The U.K., where Seiger lives, recently decided to increase its penalties for causing death by dangerous driving — the equivalent to vehicular homicide in the U.S. — to a maximum of life imprisonment.

"Even those causing death by careless driving now face imprisonment of a maximum of five years. Mrs. Langenkamp’s killer would have fallen into the latter category, and certainly would not have been allowed to walk away a free man," he said.

Seiger serves as an adviser and spokesman for the family of Harry Dunn, a British teenager who was struck and killed on his motorcycle by Anne Sacoolas, an American intelligence official who drove head-on into Dunn’s motorcycle in August 2019 near RAF Croughton, a military base in England.
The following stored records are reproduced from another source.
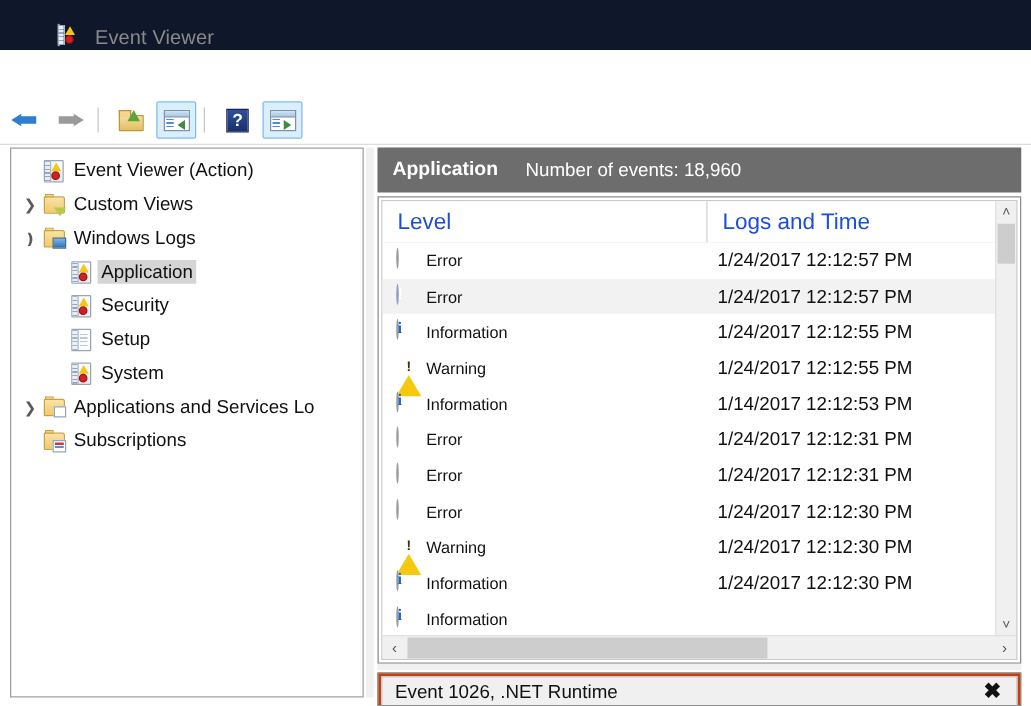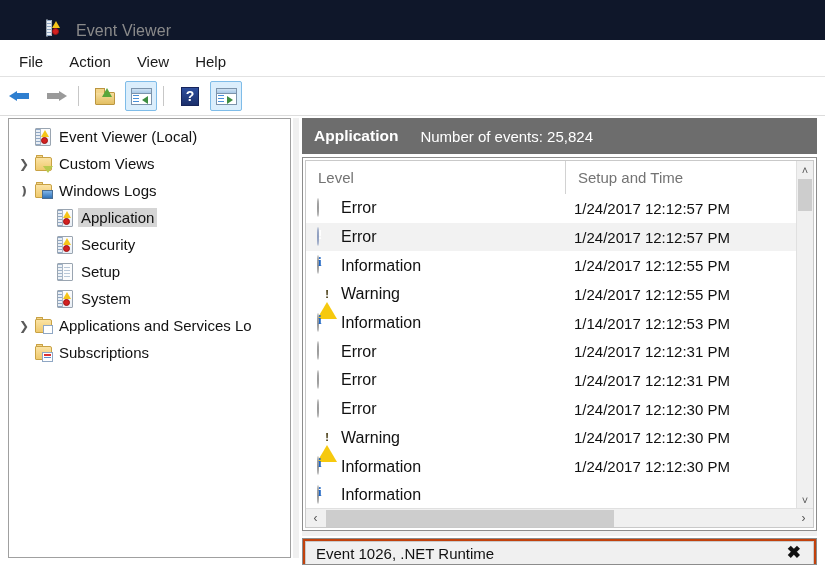--- a/index.html
+++ b/index.html
@@ -187,29 +187,29 @@
     border:1px solid #8c8c8c;box-sizing:border-box;background:#fff;
     display:flex;flex-direction:column;
   }
   .listinner{position:absolute;left:2px;top:2px;right:2px;bottom:2px;border:1px solid #c9c9c9;box-sizing:border-box;overflow:hidden;background:#fff;}
 
   .lv-head{
     display:flex;height:33px;background:#fff;border-bottom:1px solid #d2d2d2;align-items:center;
     flex:0 0 auto;
   }
   .lv-head .col{
-    font-size:15px;color:#737373;padding-left:12px;box-sizing:border-box;display:flex;align-items:center;height:100%;
+    font-size:18px;color:#1d4ed8;padding-left:12px;box-sizing:border-box;display:flex;align-items:center;height:100%;
   }
   .lv-head .col.c0{width:260px;border-right:1px solid #d2d2d2;}
   .lv-head .col.c1{flex:1;}
 
   .lv-body{position:absolute;left:0;right:17px;top:33px;bottom:19px;overflow:hidden;background:#fff;}
   .row{display:flex;align-items:center;height:28.7px;padding-left:11px;box-sizing:border-box;}
   .row.sel{background:#f2f2f2;}
-  .row .lvl{width:249px;display:flex;align-items:center;font-size:16px;color:#111;}
+  .row .lvl{width:249px;display:flex;align-items:center;font-size:13px;color:#111;}
   .row .dt{flex:1;font-size:15px;color:#111;padding-left:8px;}
   .row .sevico{width:19px;height:19px;margin-right:5px;flex:0 0 auto;position:relative;}
 
   .sev-error{
     width:18px;height:18px;border-radius:50%;
     background:radial-gradient(circle at 35% 28%,#ef6a6a 0%,#d42424 55%,#a81212 100%);
     border:1.5px solid #9c9c9c;box-sizing:border-box;position:relative;
   }
   .sev-error.blueish{
     background:radial-gradient(circle at 35% 28%,#d77ba0 0%,#b43f6a 45%,#7a3f8e 100%);
@@ -277,26 +277,20 @@
       <span class="book"><span class="warn"></span><span class="errdot"></span></span>
     </span>
     <span class="title-text">Event Viewer</span>
   </div>
 
   <div class="ghostrow">
     <span style="left:40px"></span>
     <span style="left:340px"></span>
   </div>
 
-  <div class="menubar">
-    <div class="menu-item">File</div>
-    <div class="menu-item">Action</div>
-    <div class="menu-item">View</div>
-    <div class="menu-item">Help</div>
-  </div>
 
   <div class="toolbar">
     <div class="tb-btn">
       <span class="arrow-l"></span>
     </div>
     <div class="tb-btn">
       <span class="arrow-r"></span>
     </div>
     <div class="tb-sep"></div>
     <div class="tb-btn">
@@ -330,21 +324,21 @@
     <div class="tree">
 
       <div class="tnode indent1">
         <span class="twisty"></span>
         <span class="ticon">
           <span class="book">
               <span class="warn"></span>
               <span class="errdot"></span>
             </span>
         </span>
-        <span class="tlabel">Event Viewer (Local)</span>
+        <span class="tlabel">Event Viewer (Action)</span>
       </div>
 
       <div class="tnode indent1">
         <span class="twisty">❯</span>
         <span class="ticon">
           <span class="folder">
               <span class="tab"></span>
               <span class="back"></span>
               <span class="funnel"></span>
             </span>
@@ -430,29 +424,29 @@
 
     </div>
   </div>
 
   <div class="splitter"></div>
 
   <div class="rightpane">
 
     <div class="pane-header">
       <span class="ph-title">Application</span>
-      <span class="ph-count">Number of events: 25,824</span>
+      <span class="ph-count">Number of events: 18,960</span>
     </div>
 
     <div class="listbox">
       <div class="listinner">
 
         <div class="lv-head">
           <div class="col c0">Level</div>
-          <div class="col c1">Setup and Time</div>
+          <div class="col c1">Logs and Time</div>
         </div>
 
         <div class="lv-body">
 
           <div class="row">
             <div class="lvl">
               <span class="sevico"><span class="sev-error"></span></span>
               <span>Error</span>
             </div>
             <div class="dt">1/24/2017 12:12:57 PM</div>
At the courthouse in Maryland on Monday, Daniel Langenkamp told NBC4 that he is "not flabbergasted at the lawyer or the prosecutor or the judge — they did their jobs, the police did their job. But the law in this case is just unbelievable."

The $2,000 fine, the 150 hours of community service and as few as seven days of driver's license suspension for Reyes Martinez — the maximum possible penalties under Maryland law —are "just mind-blowingly lenient," Langenkamp said.

Seiger noted that Scandinavian countries have some of the safest roads in the world but also have the toughest driver education and testing programs, coupled with serious penalties for causing death or serious injury through bad driving.

"In short, they take the issue of road safety for all far more seriously than the rest of us," he said.

Most victims' families are reasonable people. "They do not expect an eye for an eye, nor do they want to ruin the driver’s or their family’s life either on top of their own misery," he said.

Also, a distinction obviously has to be drawn between crashes caused by the worst types of dangerous driving such as speeding, driving under the influence, or use of a cell phone, and those incidents caused by inadvertence, according to Seiger.

"What any decent country has to have is a holistic program of safety like our Scandinavian friends have where safety is an absolute priority over anything else and the rules ensure that there will be appropriate accountability when crashes like the one Mrs. Langenkamp suffered," he said. "Imagine living in a society that does not guarantee that as a minimum. One can only sympathize with the Langenkamps and their calls for change."